* Provided data *

[Start of section]

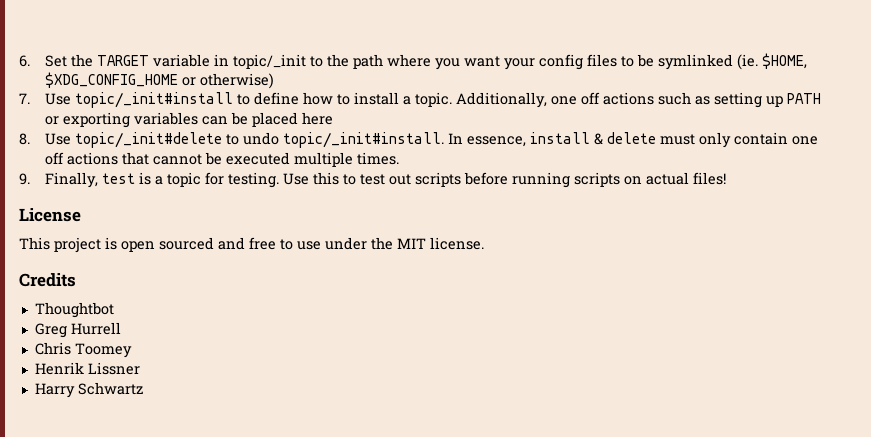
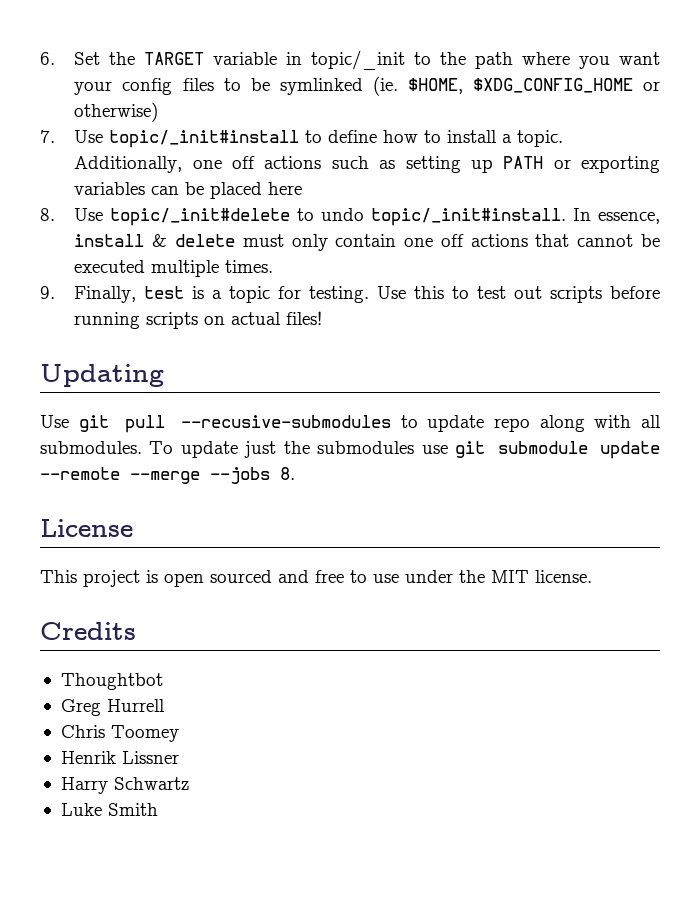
(727, 178) none -> [40,364,164,387] [40,415,661,433] [40,441,660,459] [40,467,295,484] // Updating // Use git pull --recusive-submodules to update repo along with all submodules. To update just the submodules use git submodule update --remote --merge --jobs 8.
(143, 388) none -> [60,803,158,816] // Luke Smith

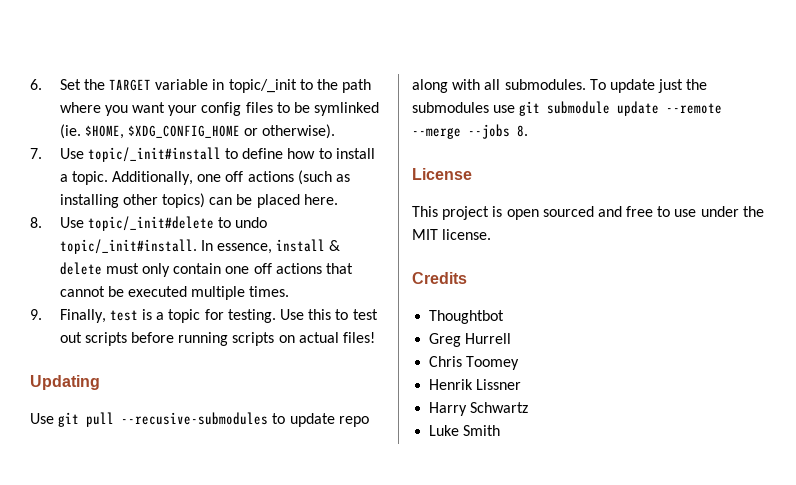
[74,102,159,122] otherwise) -> [262,124,336,139] otherwise).
[331,156,660,173] [74,182,146,195] such as setting up PATH or exporting variables -> [297,170,351,185] [59,193,206,208] (such as installing other topics)
[268,182,303,195] here -> [303,194,338,205] here.

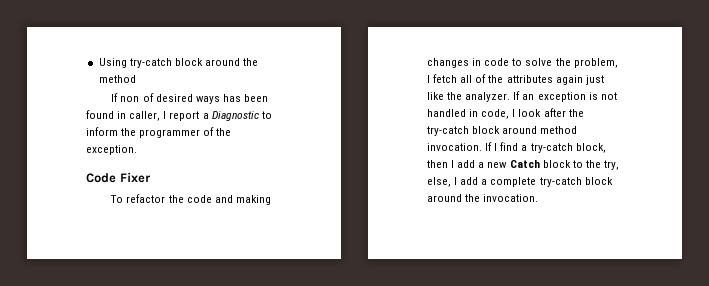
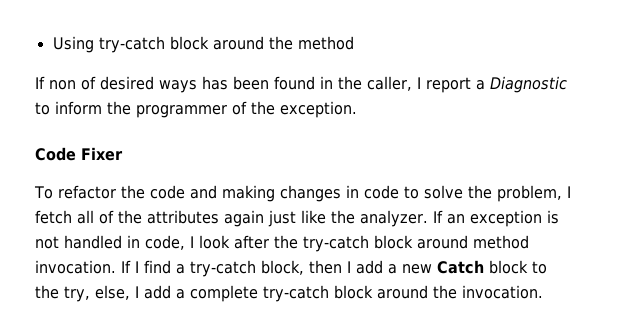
(127, 115) none -> [338,76,362,90] the

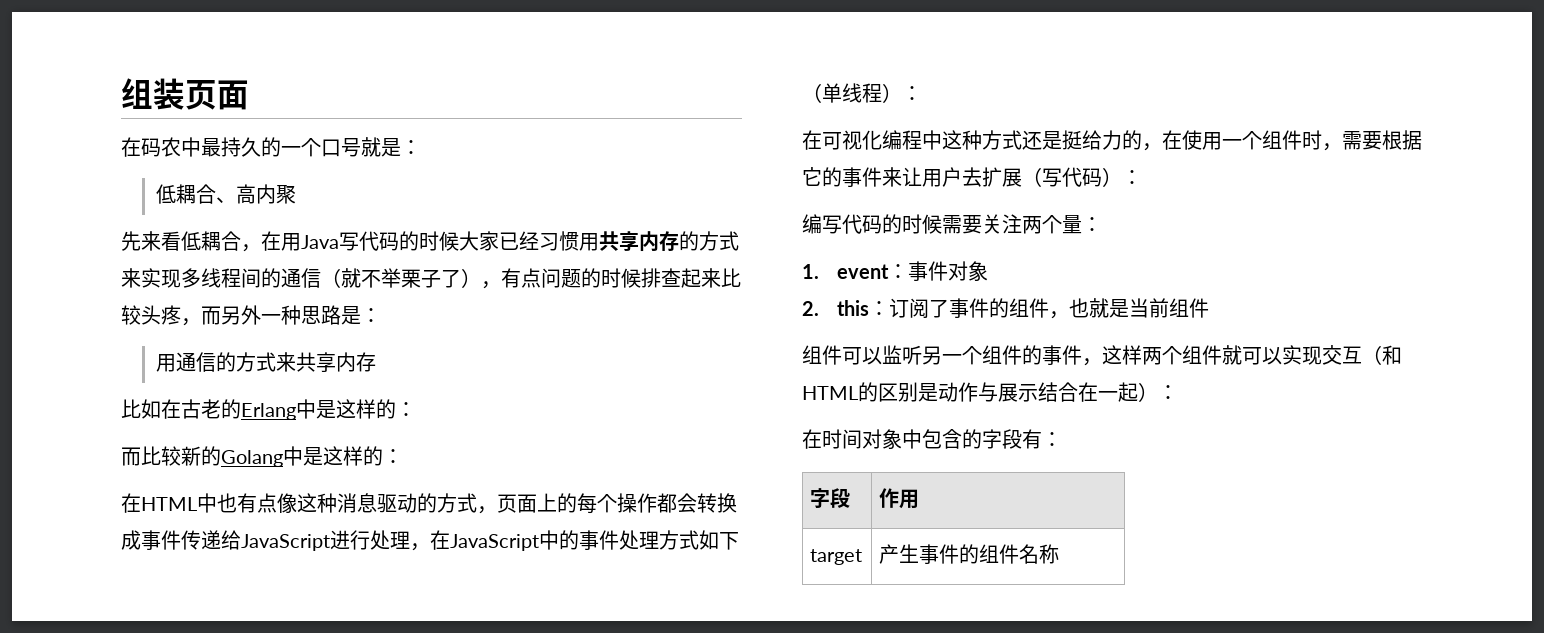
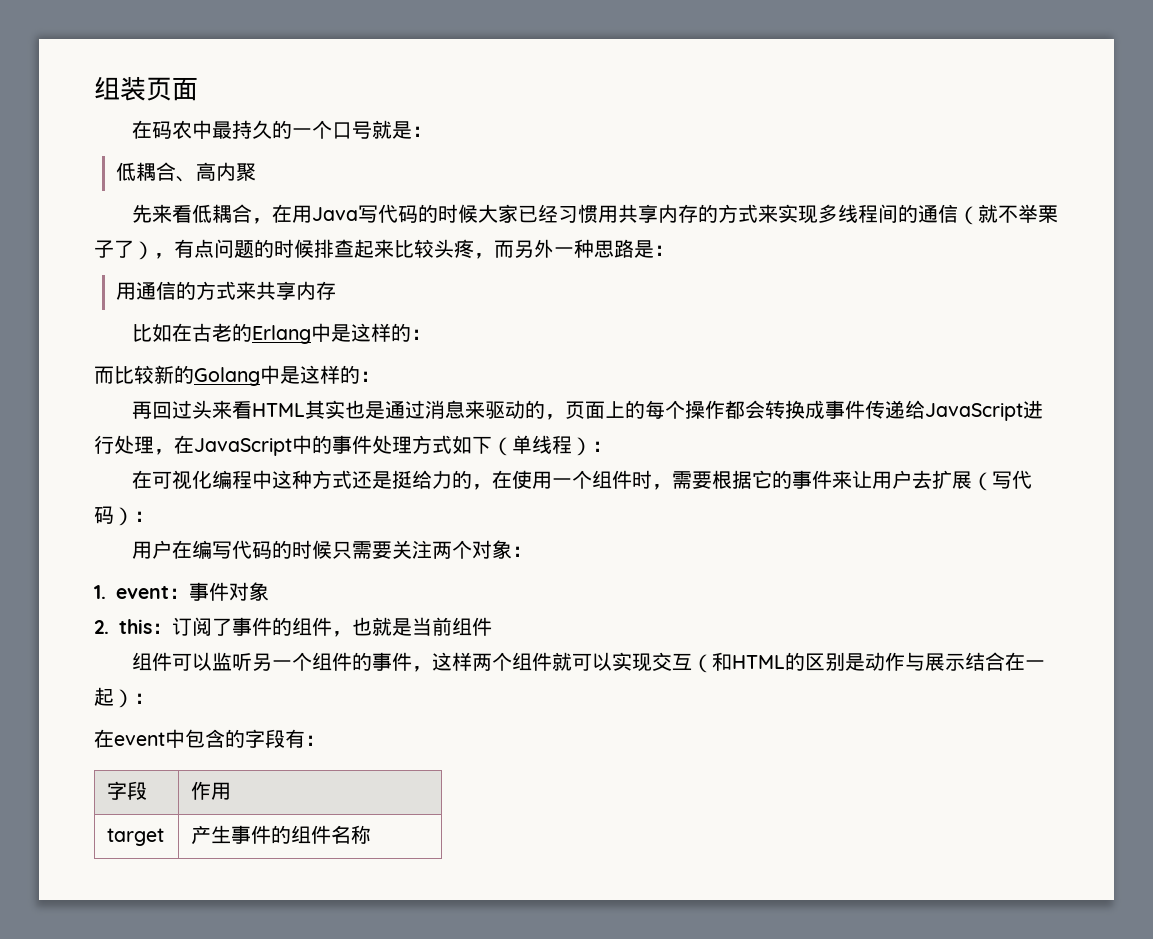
[121,493,477,513] 在HTML中也有点像这种消息驱动的方式 -> [131,400,545,419] 再回过头来看HTML其实也是通过消息来驱动的
(1142, 177) none -> [131,540,192,559] 用户在
(942, 224) none -> [331,541,352,559] 只
[1062,215,1082,234] 量 -> [471,540,512,559] 对象
[822,429,902,449] 时间对象 -> [114,732,165,746] event

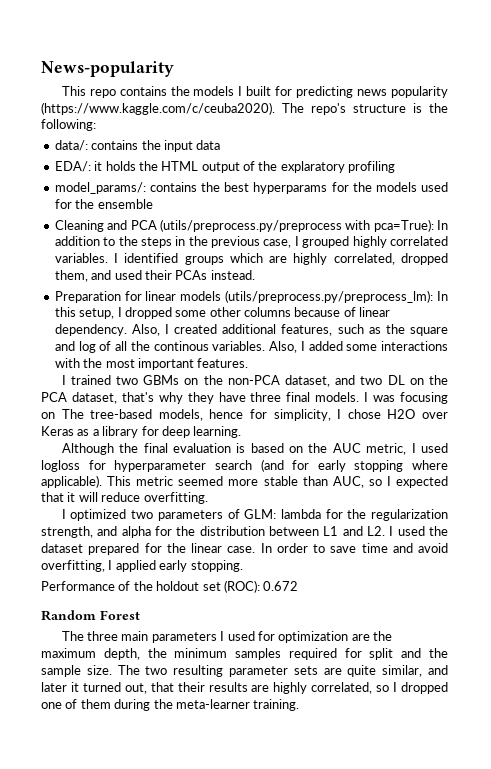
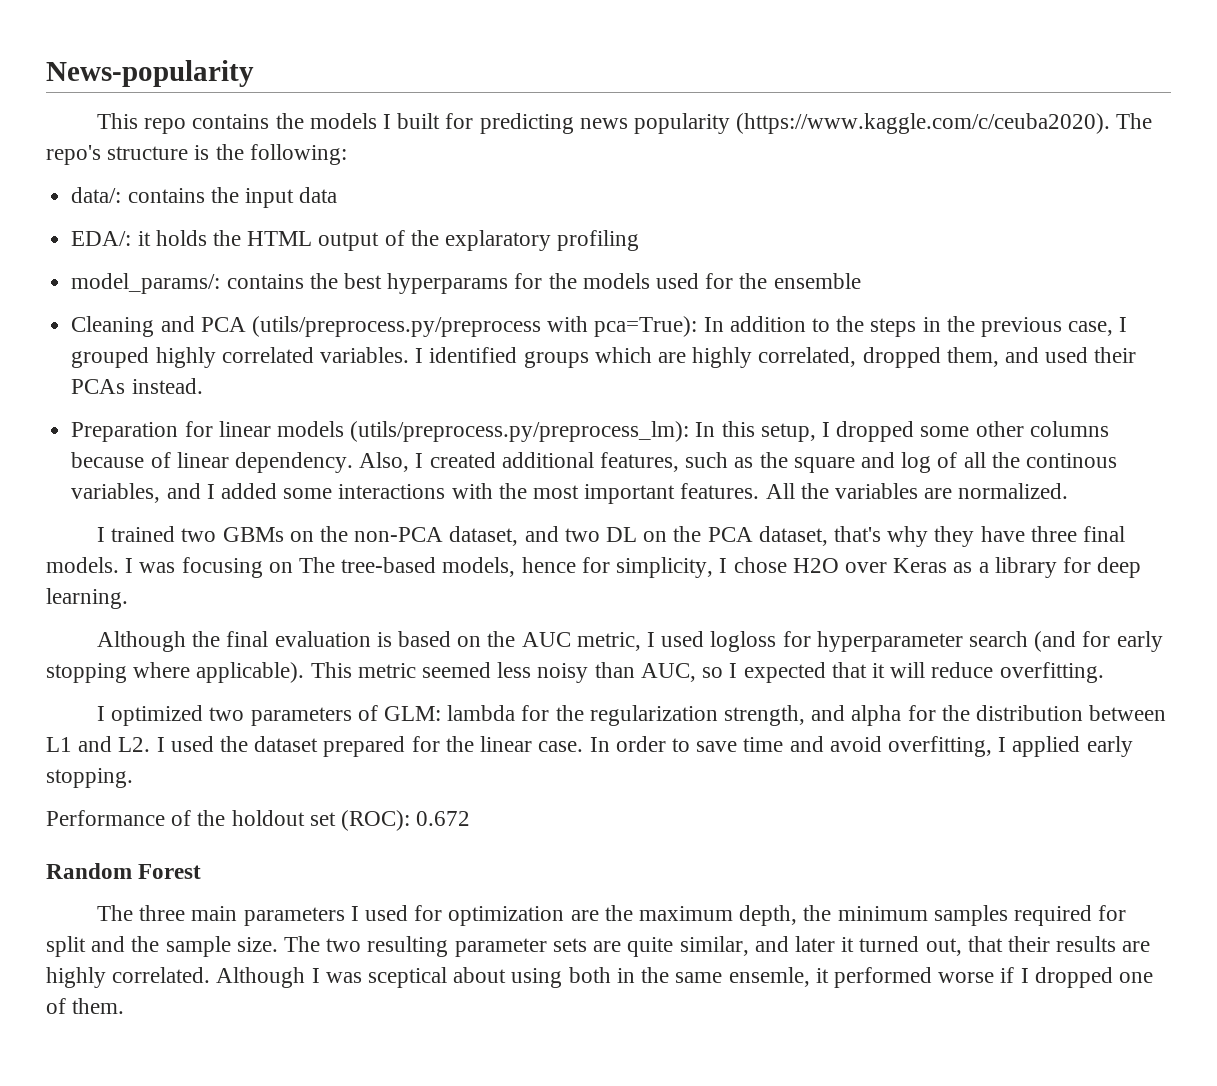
[212,341,297,353] variables. Also, -> [71,483,201,503] variables, and
(249, 363) none -> [765,483,1069,499] All the variables are normalized.
[228,476,298,486] more stable -> [497,662,589,683] less noisy
[311,682,449,694] [41,699,300,711] correlated, so I dropped one of them during the meta-learner training. -> [112,967,1153,988] [46,998,125,1014] correlated. Although I was sceptical about using both in the same ensemle, it performed worse if I dropped one of them.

[End of section]

* What to work on *
Wherever the string "variables" appears in the entries above, return the line it appears on.

* Written response *
[331,156,660,173] [74,182,146,195] such as setting up PATH or exporting variables -> [297,170,351,185] [59,193,206,208] (such as installing other topics)
[212,341,297,353] variables. Also, -> [71,483,201,503] variables, and
(249, 363) none -> [765,483,1069,499] All the variables are normalized.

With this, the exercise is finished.